推しを愛でるモブに徹しようと思ったのに、M属性の推し課長が私に迫ってくるんです!
浮田課長視点
 俺の名前は浮田卓(すぐる)、四〇歳。少しフワッとした猫毛で地毛が少し茶色い。背は185センチあるので、満員電車の中では頭が他の人より上にくるので助かる。


 中学高校と進学校に通い、大学は都内の国立大学を出た。中学高校では俺の容姿が王子様っぽいとかで、女子からは王子様扱いをされていたのだ。何をやっても「可愛い」と言われ、誰も俺を否定しなかった。ちょっとしたアイドル扱いで、俺が校内を歩けばキャーキャー悲鳴も聞こえていたのだ。
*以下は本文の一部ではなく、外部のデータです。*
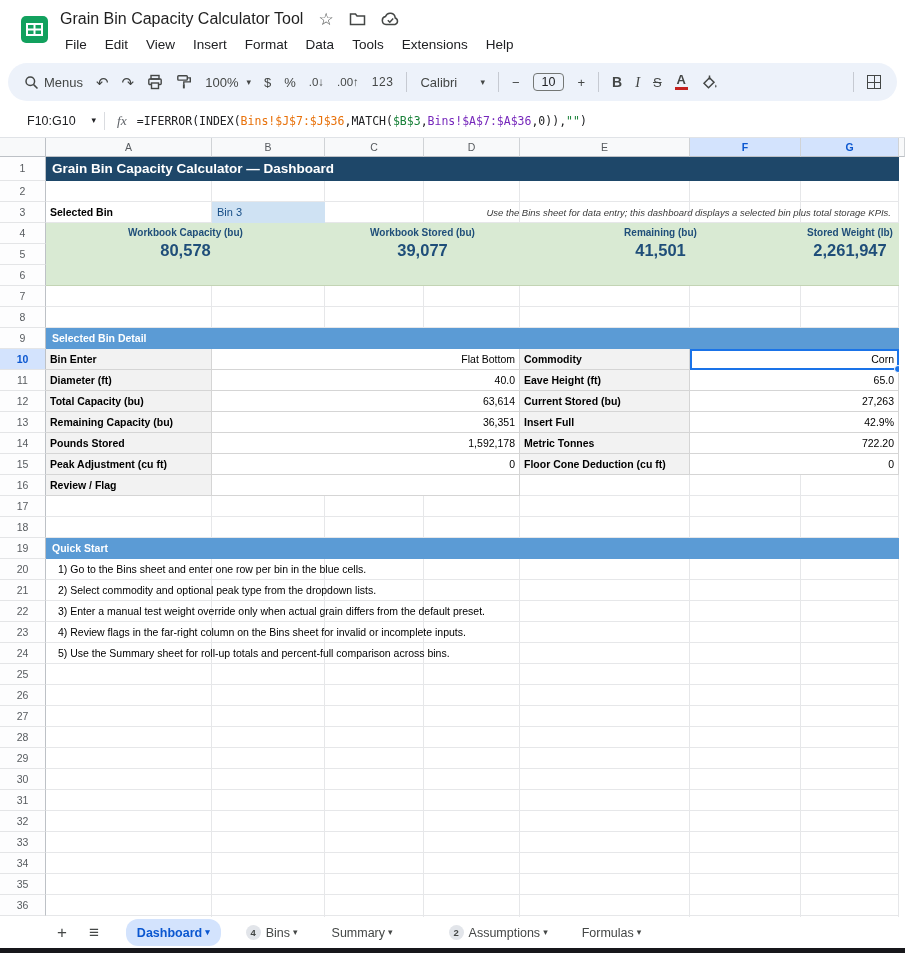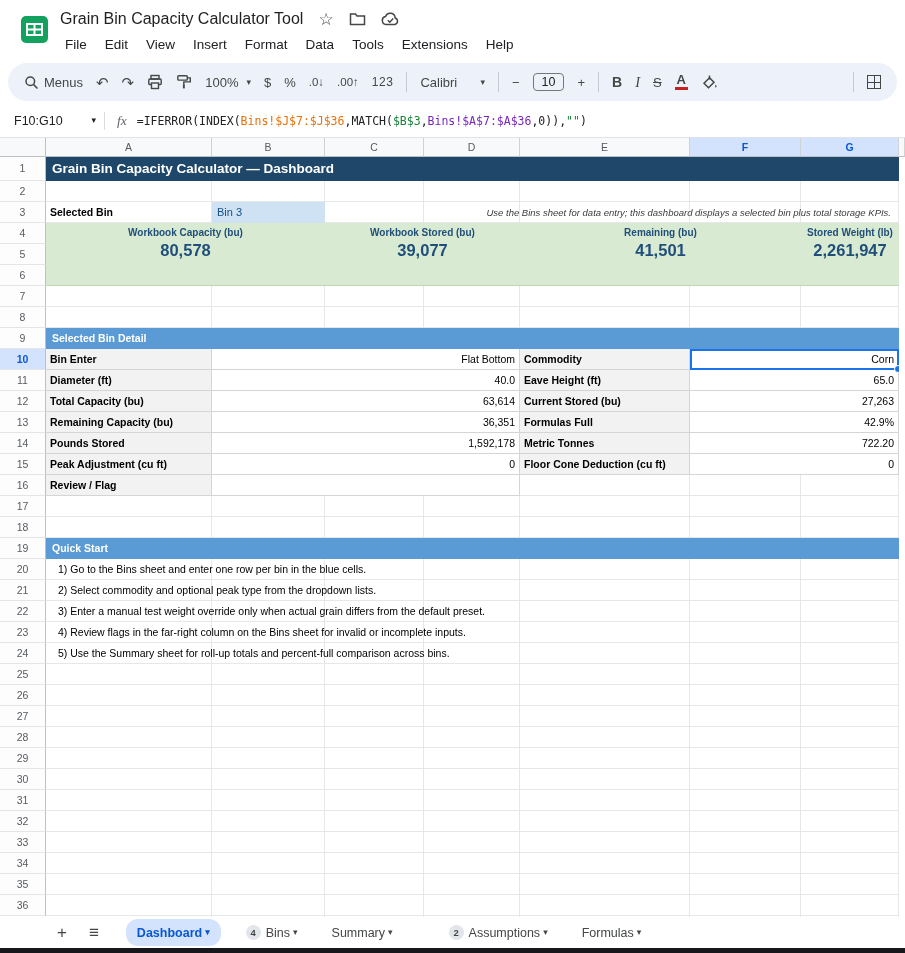--- a/index.html
+++ b/index.html
@@ -32,7 +32,7 @@
 .mleft{margin-left:auto}
 
 .fbar{position:absolute;left:0;top:104px;width:100%;height:34px;display:flex;align-items:center;background:#fff;border-bottom:1px solid #e0e3e7}
-.namebox{width:96px;padding-left:14px;font-size:12.5px;color:#202124;display:flex;align-items:center;justify-content:space-between;cursor:pointer}
+.namebox{width:96px;padding-left:27px;font-size:12.5px;color:#202124;display:flex;align-items:center;justify-content:space-between;cursor:pointer}
 .fdiv{width:1px;height:18px;background:#dadce0;margin:0 8px}
 .fx{font-family:"Liberation Serif",serif;font-style:italic;color:#5f6368;font-size:13.5px;margin:0 10px 0 4px}
 .formula{font-family:"DejaVu Sans Mono",monospace;font-size:11.5px;color:#202124;white-space:pre}

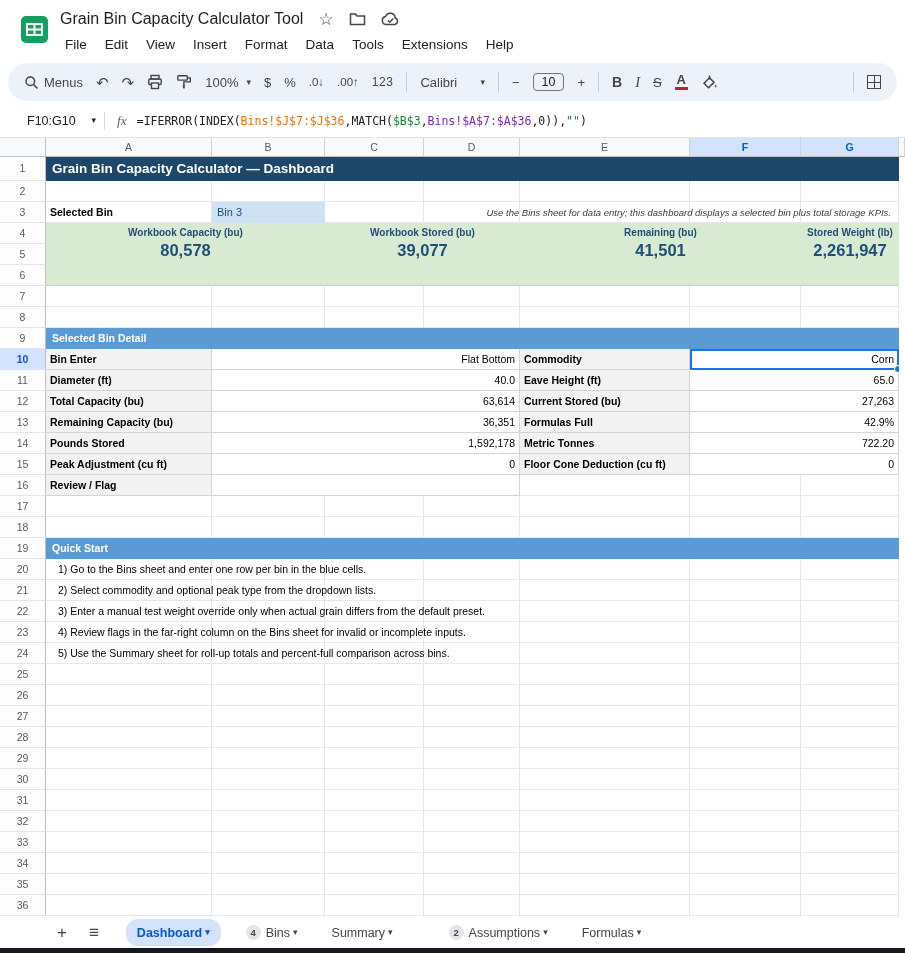--- a/index.html
+++ b/index.html
@@ -328,7 +328,7 @@
         <div class="drow">
           <div class="dl">Remaining Capacity (bu)</div>
           <div class="dv">36,351</div>
-          <div class="dl2">Formulas Full</div>
+          <div class="dl2">Insert Full</div>
           <div class="dv2">42.9%</div>
         </div>
         <div class="drow">

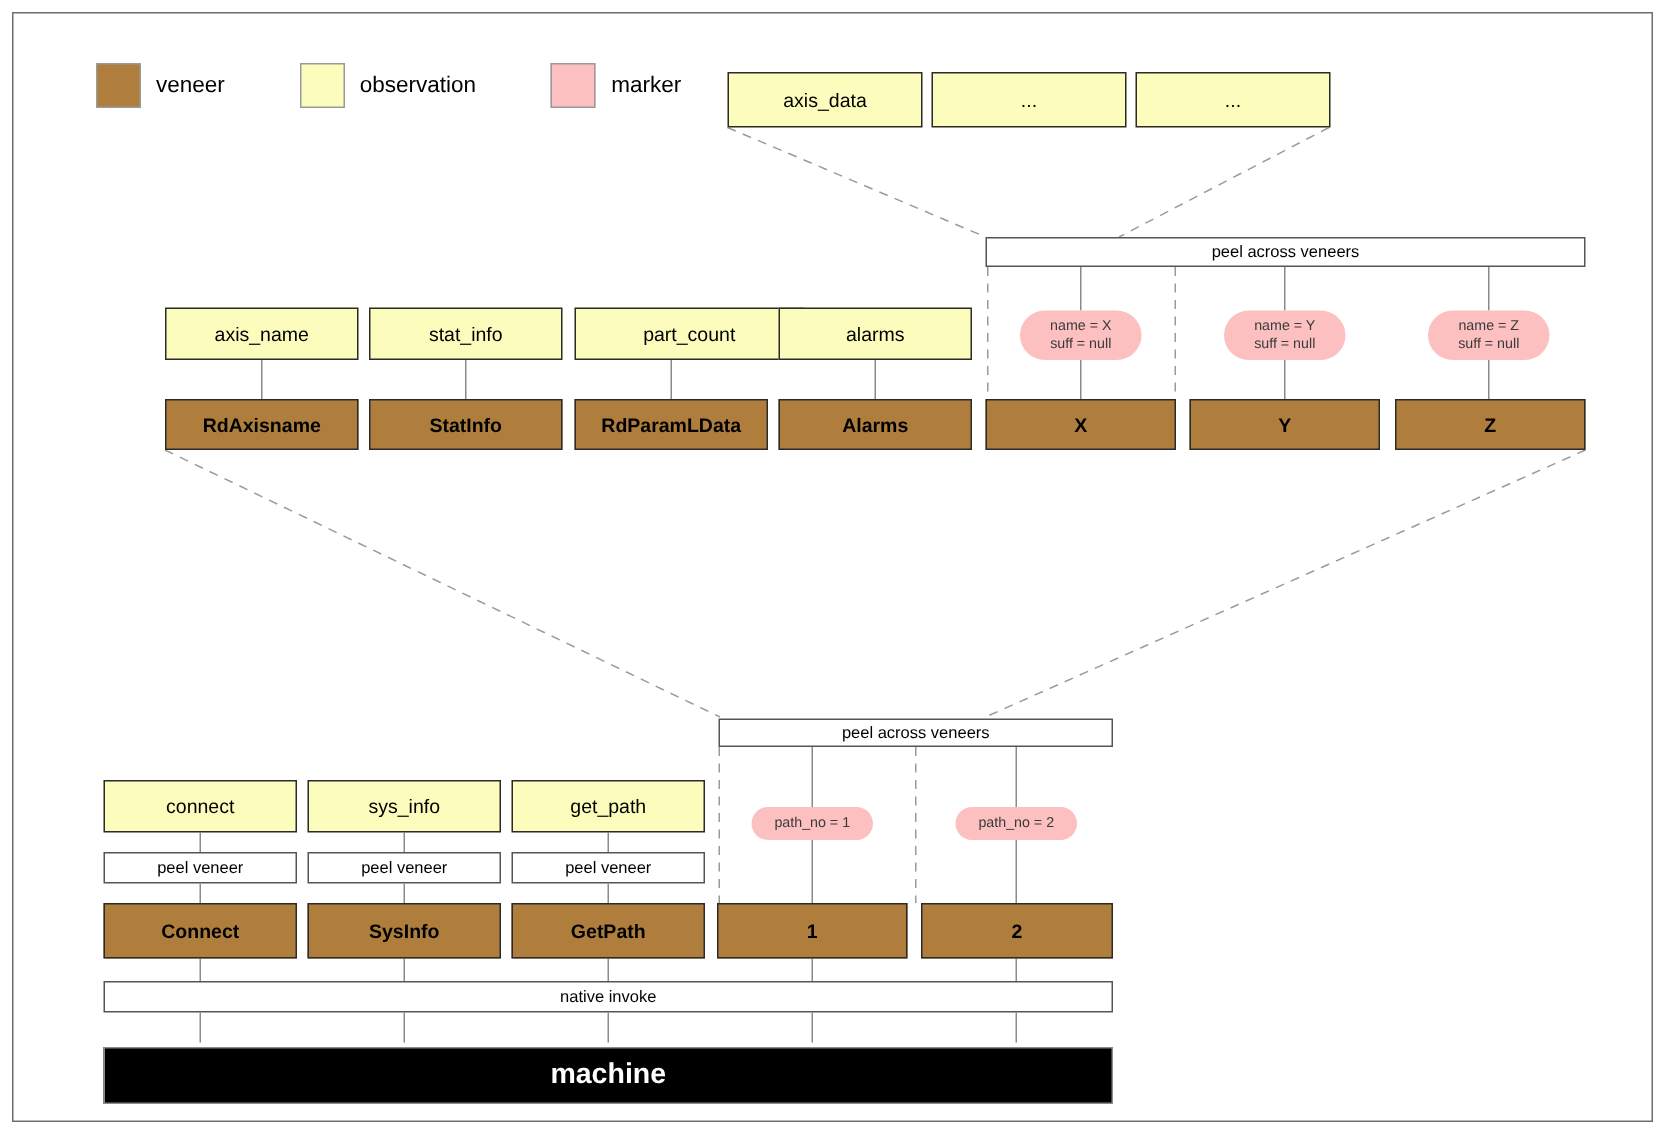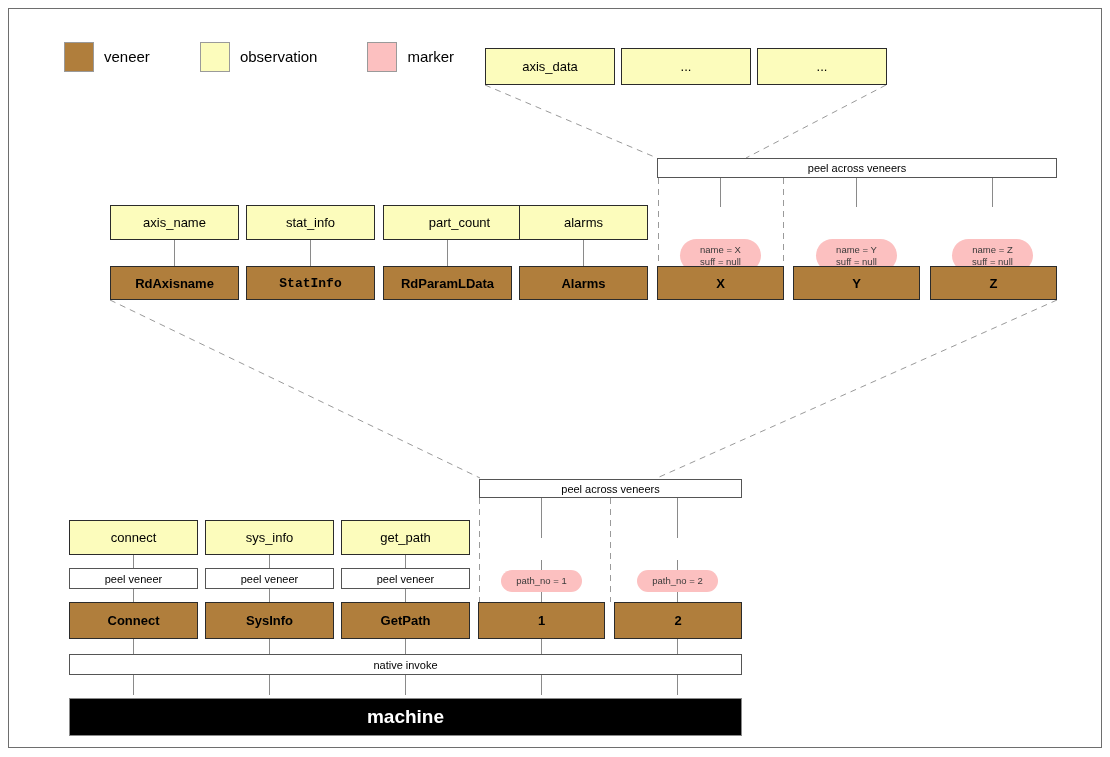--- a/index.html
+++ b/index.html
@@ -21,7 +21,7 @@
   .machine{background:#000000;color:#ffffff;font-size:19px;font-weight:bold;border:1px solid #8a8a8a;}
 
   .marker{background:#fcc0c0;border-radius:999px;display:flex;flex-direction:column;
-          align-items:center;justify-content:center;font-size:9.5px;color:#3a3a3a;line-height:1.25;margin-top:32px;}
+          align-items:center;justify-content:center;font-size:9.5px;color:#3a3a3a;line-height:1.25;}
   .marker.one-line{font-size:9.5px;}
 
   svg.lines{position:absolute;left:0;top:0;width:1110px;height:757px;pointer-events:none;}

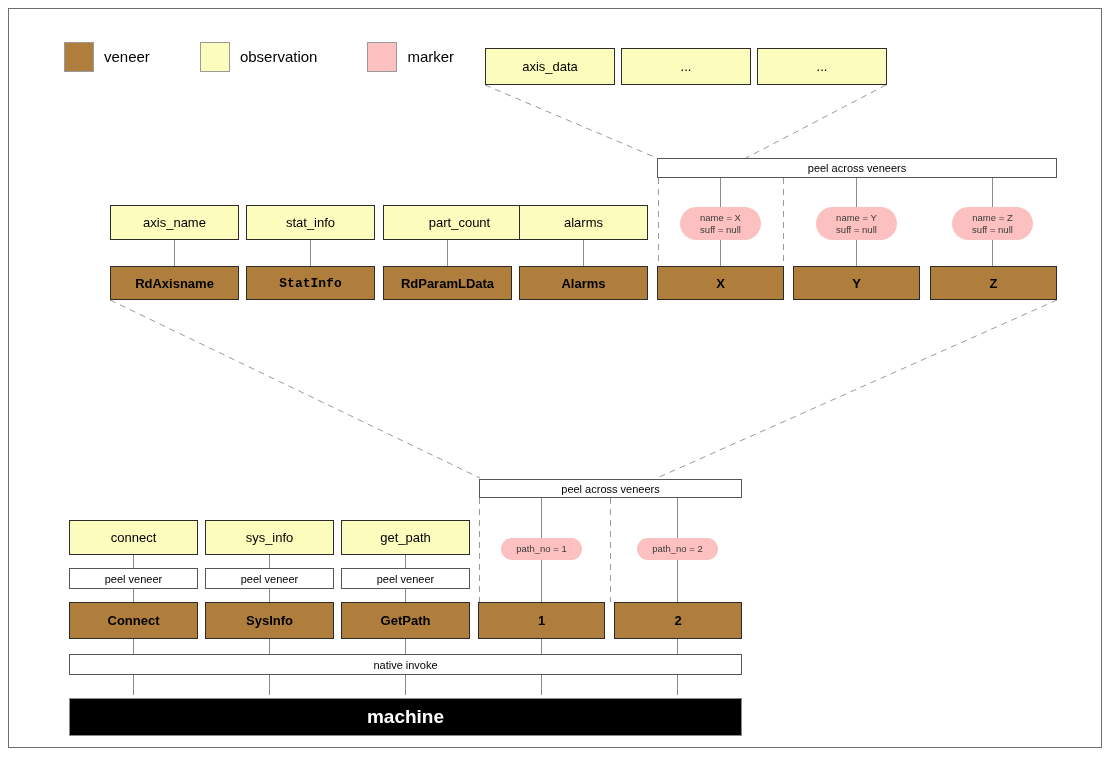--- a/index.html
+++ b/index.html
@@ -145,7 +145,7 @@
   <div class="abs box ven" style="left:110px;top:266px;width:129px;height:34px;">
     <span>RdAxisname</span>
   </div>
-  <div class="abs box ven" style="left:246px;top:266px;width:129px;height:34px;font-family:Liberation Mono, monospace;">
+  <div class="abs box ven" style="left:246px;top:266px;width:129px;height:34px;">
     <span>StatInfo</span>
   </div>
   <div class="abs box ven" style="left:383px;top:266px;width:129px;height:34px;">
 では女遊びが激しかっただろうと思われるが、決してそうでは無かった。女子達は徒党を組んで「浮田君を愛でる会」を作り、誰一人抜け駆けすることを許さなかったのだ。もし、俺に告白しようものなら全校女子生徒からのシカトが待っていると聞いた。


 その所為でモテてはいても誰とも付き合う事も無く、進学校なので勉強も大変だった為に童貞のまま卒業する。

 
 大学時代はハッキリ言ってまたモテた。飲み会に行けば女性が自分の周りに群がり、男友達からは嫌みを言われることもあったのだ。


 しかし、側に寄られても女慣れしていない俺は緊張で何も話せない。他の奴らみたいにお持ち帰りも出来ず、いつも手ぶらで帰宅していた。きっと女性に眺められる期間が長かったからだろう。受け身が板についてしまったのだ。


 その内、大学内で俺には許嫁が居るだの、長年付き合っている年上の彼女が居るだ等と噂が飛びかい、女性からの誘いは目に見えて減っていった。


「一途で硬派な浮田君」と女子に言われ、バレンタインのチョコは大量に届くが、皆「遠くから見守っています」と手紙に書かれているだけだった。


「遠くから見守らないで、俺を奪ってくれ!」と、何度枕を濡らしたことか。